Zang has previously developed and patented more than 10 immune checkpoint inhibitors. One of those inhibitors, which Zang confirmed to GEN is a monoclonal antibody targeting the immune checkpoint Tim-3, is now being tested in China in Phase II clinical trials involving several hundred patients with advanced solid cancers (non-small cell lung cancer, small cell lung cancer, nasopharyngeal cancer, head and neck cancer, melanoma, lymphoma) or recurrent/refractory blood cancers (acute myeloid leukemia, myelodysplastic syndromes). Another immune checkpoint inhibitor developed by Zang will start to undergo evaluation next year in cancer clinical trials in the United States. He confirmed to GEN that this drug is again a monoclonal antibody against an as-yet undisclosed target, and will represent a first-in-class drug.
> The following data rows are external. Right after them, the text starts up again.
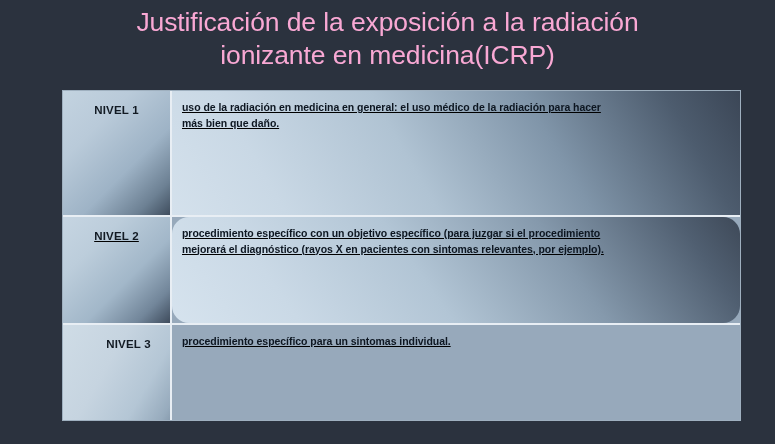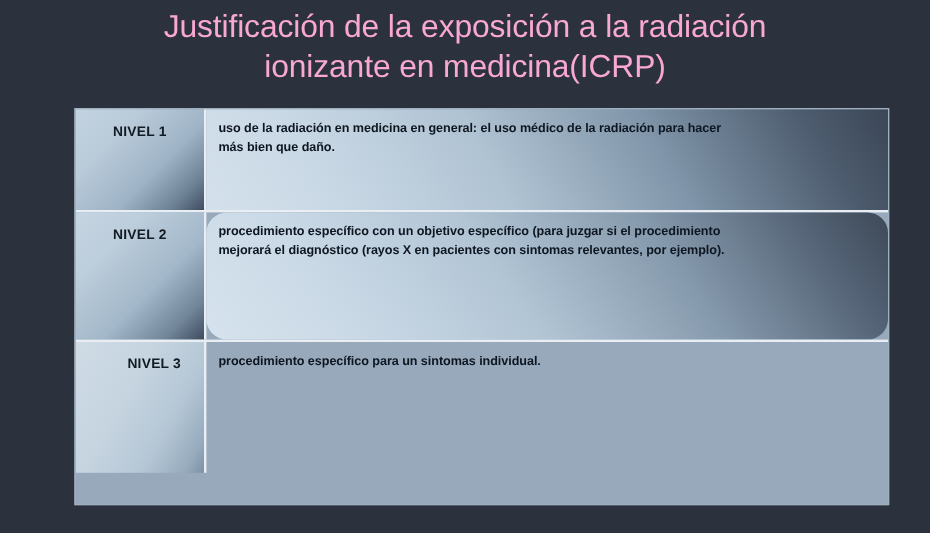--- a/index.html
+++ b/index.html
@@ -44,21 +44,21 @@
     box-sizing: border-box;
     background: #97a9bb;
     overflow: hidden;
   }
   .t-row {
     position: relative;
     display: flex;
     width: 100%;
     box-sizing: border-box;
   }
-  .t-row.r1 { height: 84px; justify-content: flex-end; }
+  .t-row.r1 { height: 124px; justify-content: flex-end; }
   .t-row.r2 { height: 108px; }
   .t-row.r3 { height: 111px; }
 
   .t-row + .t-row {
     border-top: 2px solid #e8eef4;
   }
 
   .cell-label {
     position: relative;
     width: 109px;
@@ -67,39 +67,41 @@
     border-right: 2px solid #e8eef4;
     padding-top: 9px;
     text-align: center;
     overflow: hidden;
   }
   .cell-label.l1 {
     background: linear-gradient(135deg, #c3d3e0 0%, #b9cad9 30%, #9eb3c6 62%, #6d8194 85%, #3f4d5e 100%);
   }
   .cell-label.l2 {
     background: linear-gradient(135deg, #c6d5e2 0%, #bccddb 28%, #a2b7c9 60%, #72869a 84%, #3e4b5c 100%);
+    text-decoration: underline;
   }
   .cell-label.l3 {
     background: linear-gradient(120deg, #cfdce6 0%, #c6d4e0 40%, #b4c6d5 70%, #97abbd 90%, #7d91a4 100%);
     padding-left: 24px;
   }
   .label-text {
     font-family: "Liberation Sans", sans-serif;
     font-size: 11.5px;
     font-weight: 700;
     color: #121a23;
     letter-spacing: 0.2px;
   }
 
   .cell-body {
     position: relative;
     flex: 1 1 auto;
     box-sizing: border-box;
     padding: 9px 4px 0 10px;
     overflow: hidden;
+    text-decoration: underline;
   }
   .cell-body.b1 {
     background: linear-gradient(60deg, #d4e1ec 0%, #c9d8e5 18%, #b0c3d3 42%, #8095a9 66%, #4d5c6e 88%, #3b4656 100%);
   }
   .cell-body.b2 {
     background: linear-gradient(55deg, #d6e3ee 0%, #cad9e6 20%, #b2c5d5 44%, #8599ac 68%, #505f71 90%, #3e4958 100%);
     border-radius: 17px;
   }
   .cell-body.b3 {
     background: linear-gradient(62deg, #dde8f1 0%, #d2dfe9 22%, #bdced d9 0%, #bdcedb 46%, #93a7b9 72%, #5e6d7e 93%, #4b5767 100%);

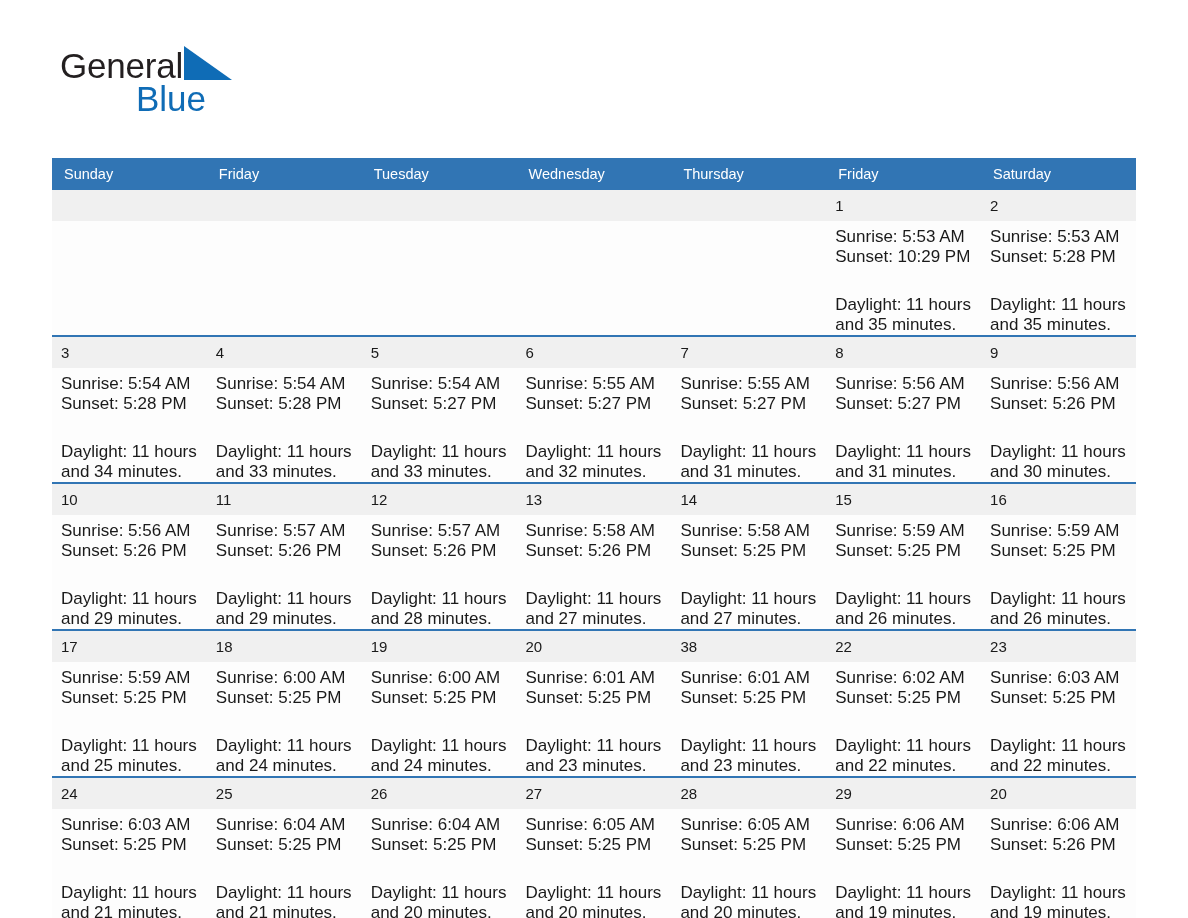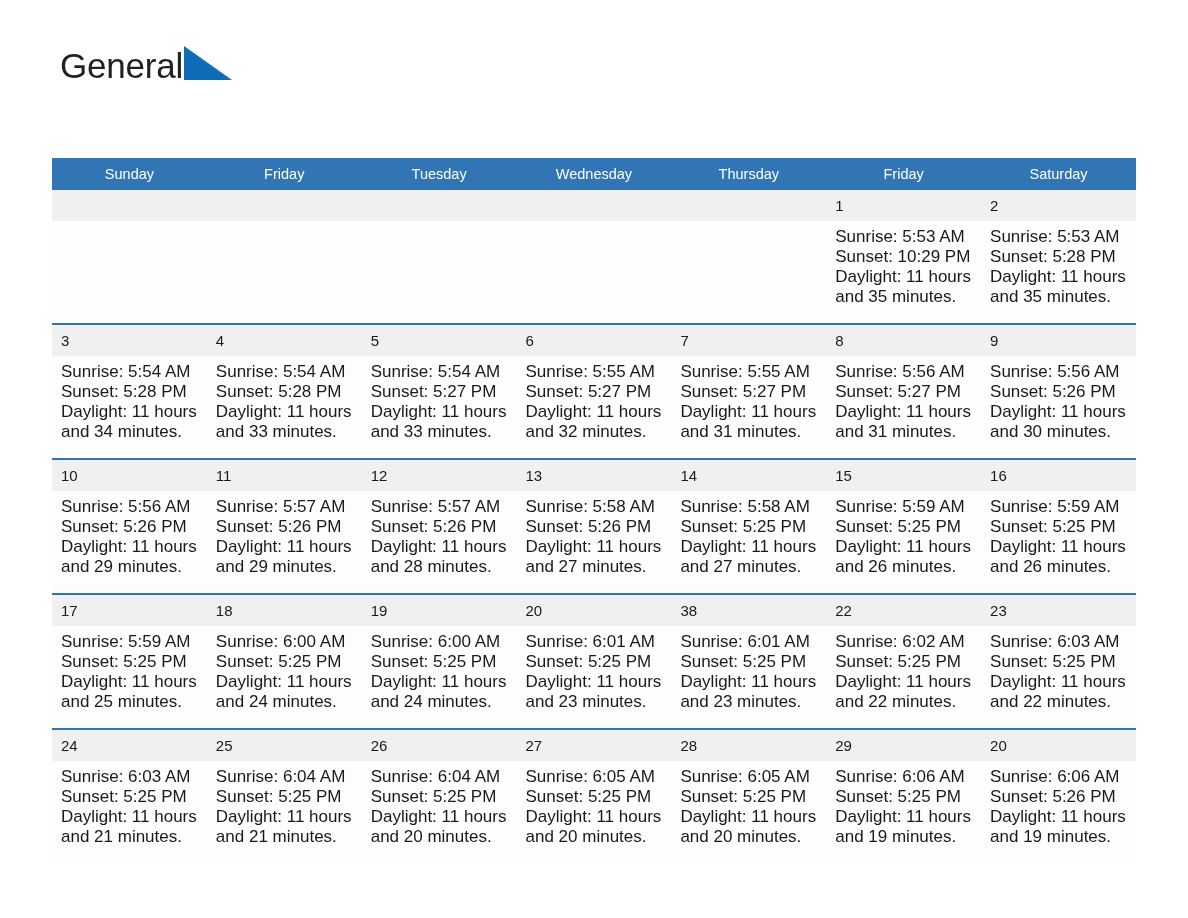--- a/index.html
+++ b/index.html
@@ -85,22 +85,22 @@
   .cal {
     width: 1084px;
     border-collapse: collapse;
     table-layout: fixed;
   }
   .cal th {
     background: #3175b4;
     color: #ffffff;
     font-size: 14.5px;
     font-weight: 400;
-    text-align: center;
-    padding: 8px 0 8px 0;
+    text-align: left;
+    padding: 8px 0 8px 12px;
     height: 30px;
     border: none;
   }
   .cal td {
     width: 154.85px;
     vertical-align: top;
     padding: 0;
     border: none;
     border-top: 2px solid #3175b4;
     background: #fdfdfd;
@@ -117,33 +117,34 @@
     height: 31px;
   }
   .daynum.empty { color: transparent; }
   .details {
     padding: 6px 10px 0 9px;
     font-size: 17px;
     line-height: 20px;
     color: #1a1a1a;
   }
   .details div { white-space: nowrap; }
-  .details .wrapline { white-space: normal; }
+  .details .wrapline { white-space: normal; margin-top: 28px; }
 </style>
 </head>
 <body>
 
 <div class="page">
 
   <div class="header">
 
     <div class="brand">
       <span class="brand-line1">General</span><span class="brand-tri"><svg width="48" height="34" viewBox="0 0 48 34" aria-hidden="true">
             <polygon points="0,0 48,34 0,34" fill="#0f6cb6"></polygon>
           </svg></span>
+      <span class="brand-line2">Blue</span>
     </div>
 
 
   </div>
 
   <table class="cal">
     <thead>
       <tr>
         <th>Sunday</th>
         <th>Friday</th>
Einstein has filed a patent application for KIR2DL5/PVR immune checkpoint including antibody drugs, and looking to partner in further development and commercialization of the technology. Zang acknowledged, “Our drug would be first-in-class, so we need to find a partner to further develop and commercialize the technology … before we submit an investigational new drug (IND) application to the FDA.”